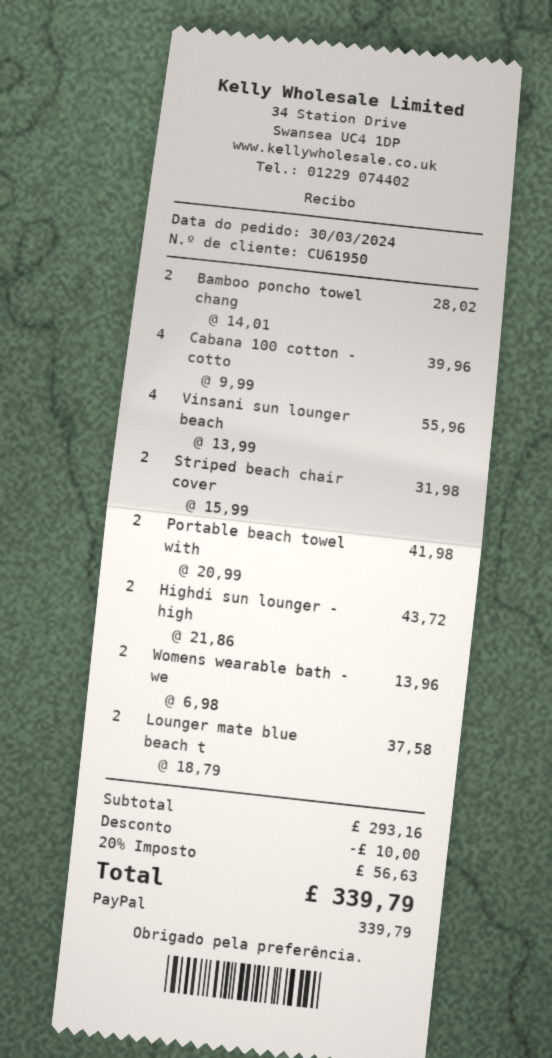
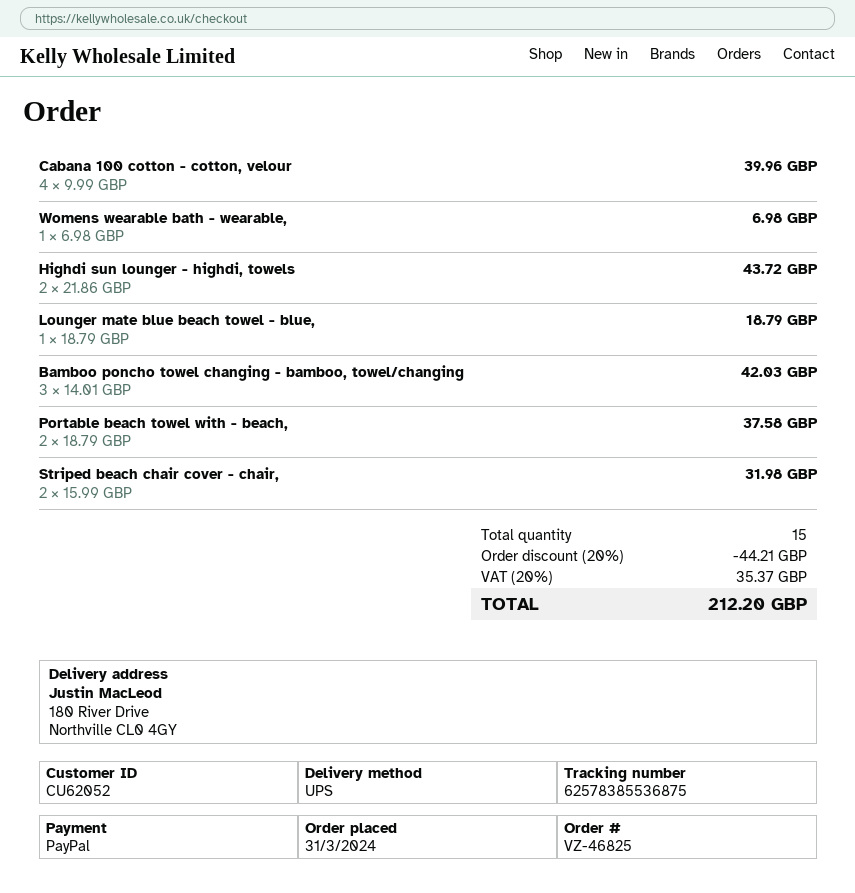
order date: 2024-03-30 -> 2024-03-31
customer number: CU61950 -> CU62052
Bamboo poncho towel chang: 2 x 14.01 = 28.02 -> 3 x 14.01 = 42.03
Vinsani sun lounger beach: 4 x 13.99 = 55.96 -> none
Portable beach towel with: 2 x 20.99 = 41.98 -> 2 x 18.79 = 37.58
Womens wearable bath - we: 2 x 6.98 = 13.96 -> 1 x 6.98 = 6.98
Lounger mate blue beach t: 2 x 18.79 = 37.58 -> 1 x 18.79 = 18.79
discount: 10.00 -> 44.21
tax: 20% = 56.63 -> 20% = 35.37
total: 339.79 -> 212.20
######
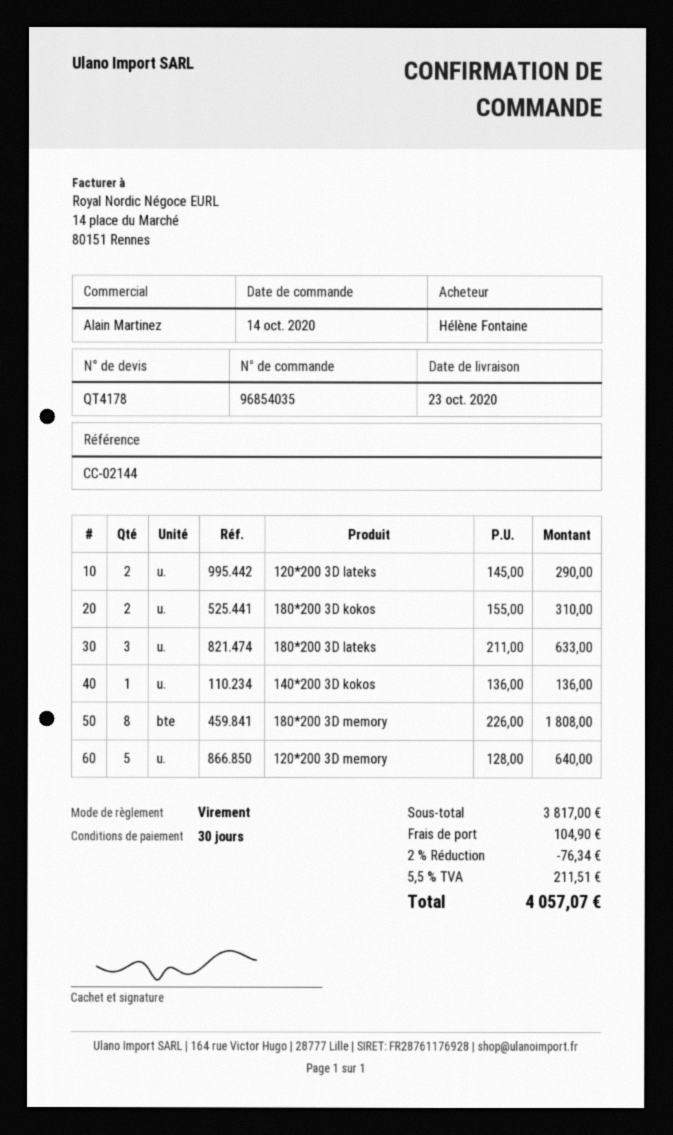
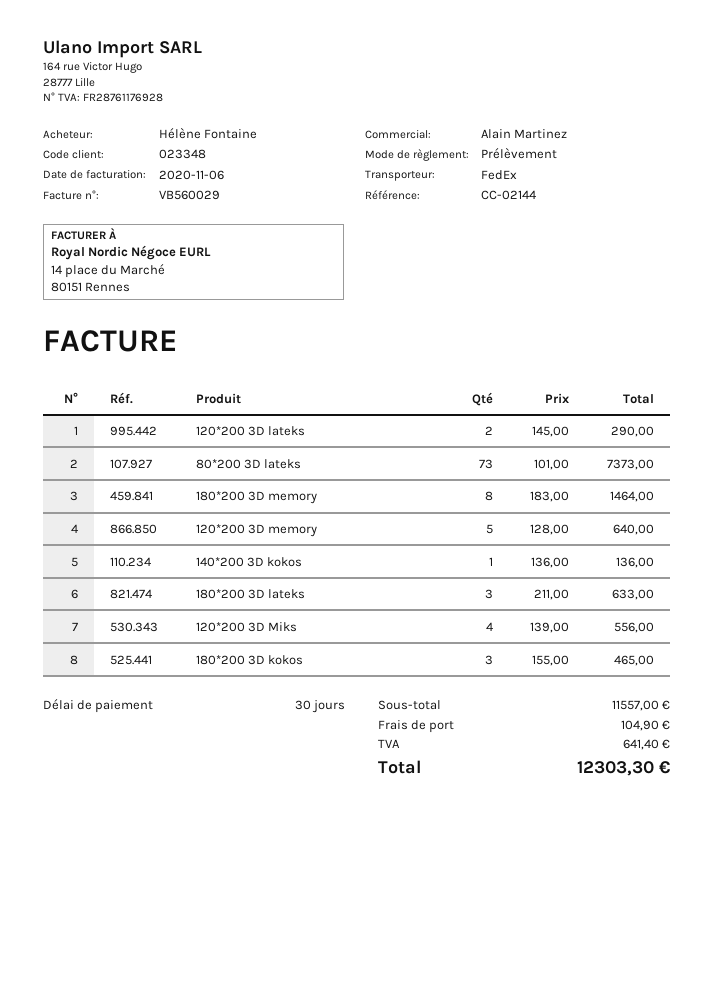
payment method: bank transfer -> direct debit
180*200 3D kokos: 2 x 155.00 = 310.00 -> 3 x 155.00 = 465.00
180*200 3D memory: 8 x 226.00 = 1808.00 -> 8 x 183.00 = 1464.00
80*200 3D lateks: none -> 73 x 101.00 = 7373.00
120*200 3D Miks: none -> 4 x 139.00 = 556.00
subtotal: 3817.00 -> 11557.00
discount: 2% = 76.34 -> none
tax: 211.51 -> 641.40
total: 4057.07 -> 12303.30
######
→ What you should do
Scan the material above for "beach". Copy every line where it appears.

→ Finished task
Vinsani sun lounger beach: 4 x 13.99 = 55.96 -> none
Portable beach towel with: 2 x 20.99 = 41.98 -> 2 x 18.79 = 37.58
Lounger mate blue beach t: 2 x 18.79 = 37.58 -> 1 x 18.79 = 18.79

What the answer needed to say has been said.